In 1974, NCA reaccredited Grand Valley for graduate programs, and in 1975 the College of Graduate Studies was approved by the Board, which, at the same meeting, also approved a new Graduate School of Education.
New majors and programs continued to be added to the College of Arts and Sciences through the rest of the decade, including opening a Continuing Education Office in 1973 and the International Studies Institute in 1974. Classes were offered in Holland beginning in 1974, and a Grand Valley Center was established at Muskegon Community College in 1976.
National attention and accolades were coming to Grand Valley as a result of its educational experiments: the Ford Foundation had awarded the school one of only two Michigan grants in a prestigious national initiative for "support of innovative undergraduate programs," President Lubbers was named to the American Association of State Colleges and Universities' new Committee on Non-Traditional Education, and the chair of an NCA evaluation team wrote after a visit in May 1974 that Grand Valley was a "unique and interesting institution," and complimented the college for "fine faculty, enthusiastic students, courageous endeavors, attractive campus, academically sound programs, and representative government." But all was not well in the neighborhood of West Michigan.
For many people in the area, Grand Valley increasingly represented the seismic cultural shift that was occurring throughout the nation, and, indeed, throughout the world. British writer Virginia Woolf once posited in an essay that "On or about December 1910 human character changed," observing that changes in human relations just before WWI were causing a shift in religion, conduct, politics, and literature. Some contemporary historians have pointed to "on or about 1968" as a similar marker in cultural transition.
In addition to the continuing and escalating conflict between those supporting and those opposing the war in Vietnam (many of the latter were college students) and the disillusionment of many young people following the political machinations that came to be known as Watergate, the social fabric of college life was changing rapidly, reflecting changing norms throughout society. At Grand Valley the time-honored tradition of in loco parentis, rules of conduct for students that put the college in the supervisory role of parents, was quickly coming to an end.

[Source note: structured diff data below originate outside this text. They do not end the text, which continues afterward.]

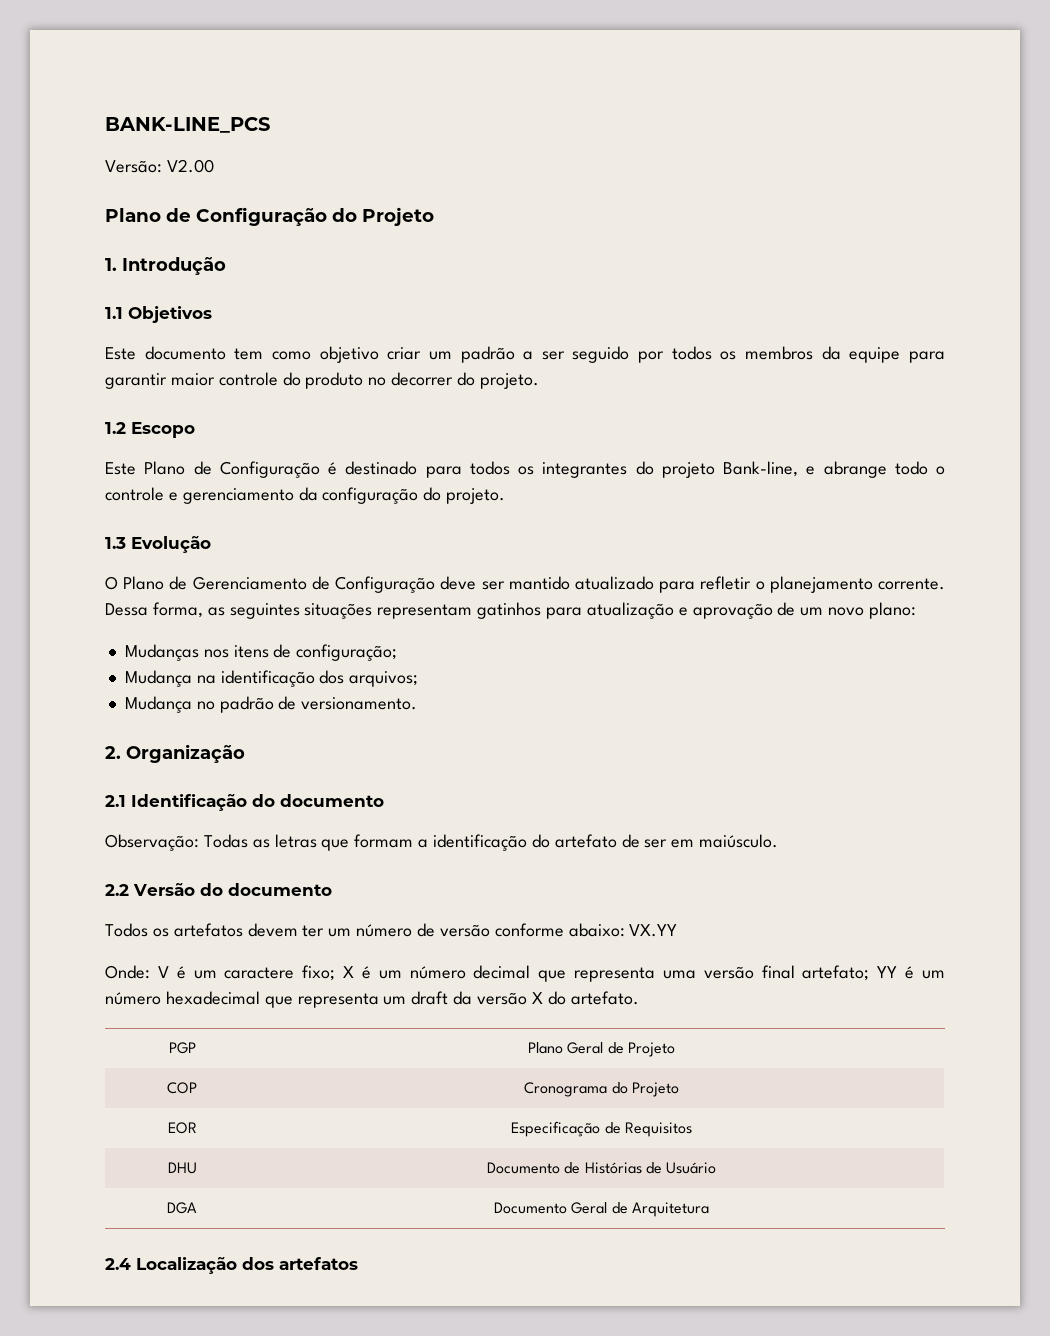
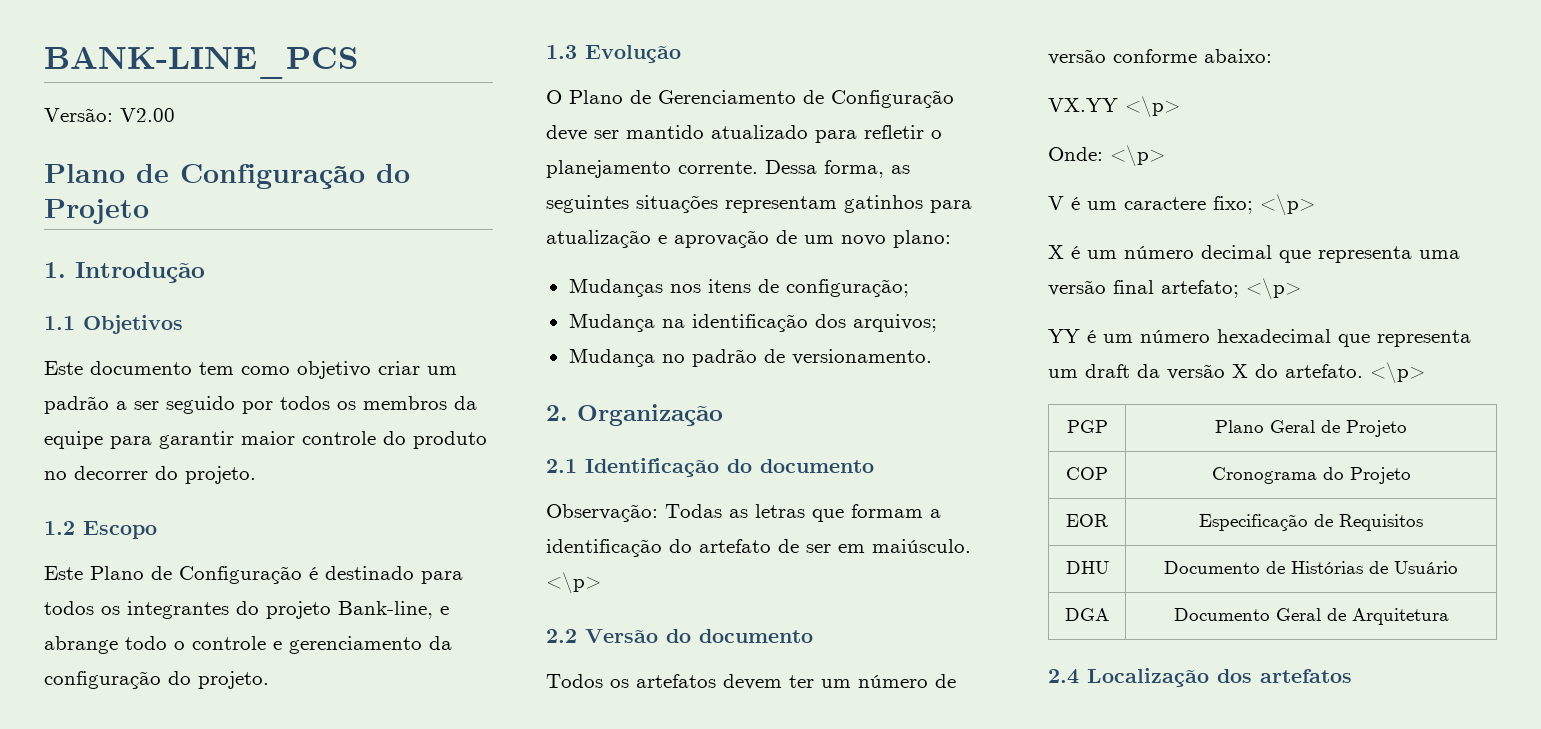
(779, 841) none -> [546,572,601,594] <\p>
(625, 930) none -> (1272, 56) //
(678, 930) none -> [1125,96,1180,118] <\p>
(150, 972) none -> [1110,145,1165,167] <\p> //
(336, 973) none -> [1260,194,1315,216] <\p> //
(870, 973) none -> [1246,278,1301,300] <\p> //
(639, 998) none -> [1370,362,1425,384] <\p>

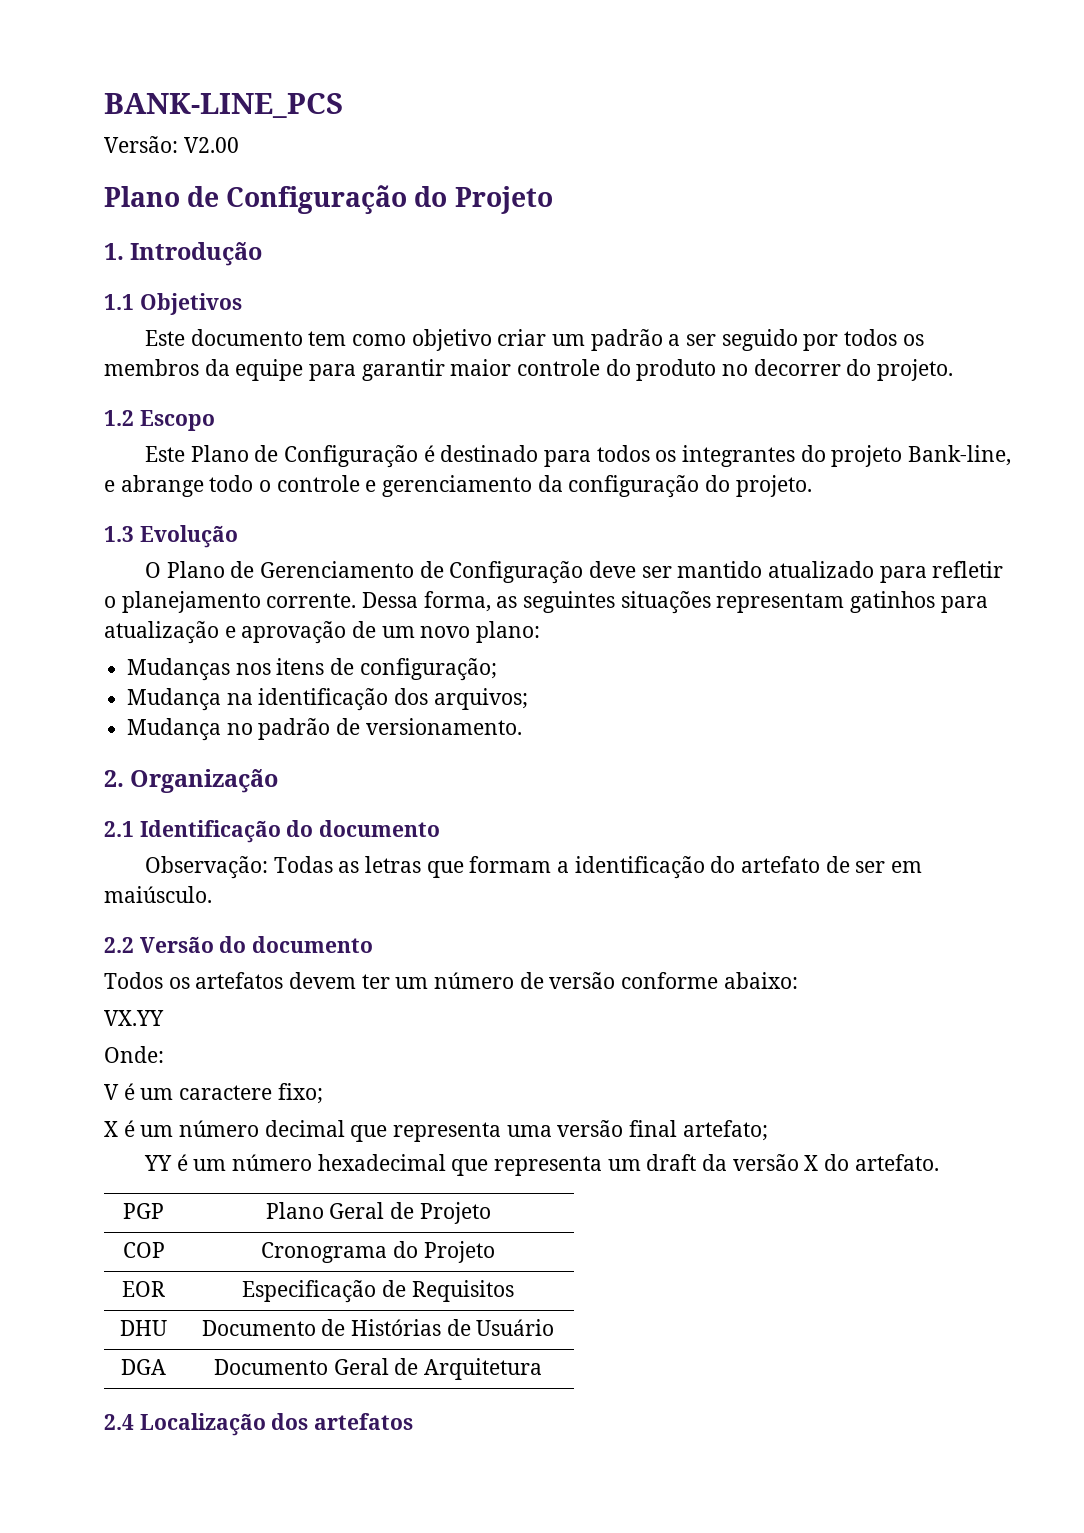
[546,572,601,594] <\p> -> (212, 894) none
[1125,96,1180,118] <\p> -> (164, 1018) none
[1110,145,1165,167] <\p> -> (164, 1054) none
[1260,194,1315,216] <\p> -> (323, 1093) none
[1246,278,1301,300] <\p> -> (768, 1130) none
[1370,362,1425,384] <\p> -> (939, 1162) none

In 1969 the Board rescinded the requirement that unmarried students under 21 must live in dormitories if not living with parents, except for freshmen, and in 1975 they abolished even that last vestige. Also abolished were rules that established curfews for women in the dorms and limited visitors. The use of illegal recreational drugs became more common, and Grand Valley had its first "pot busts" in 1968.
In 1971 an informal group of GVSC women addressed discrimination with "A Report on the Status of Women at GVSC," pointing out, among other things, that of the 152 full-time and part-time teaching positions at the college, only 29 were filled by women. A Task Force for Minority Concerns in 1977 pointed out similar disparities in the student body - only 7.2% of the more than 6500 students were minorities. In 1976 Paul Phillips, Executive Director of the Grand Rapids office of the Urban League, had been named by Governor Milliken to the Grand Valley Board, the first African-American appointed to the college's controlling body. The College's first Gay Alliance was organized in 1971.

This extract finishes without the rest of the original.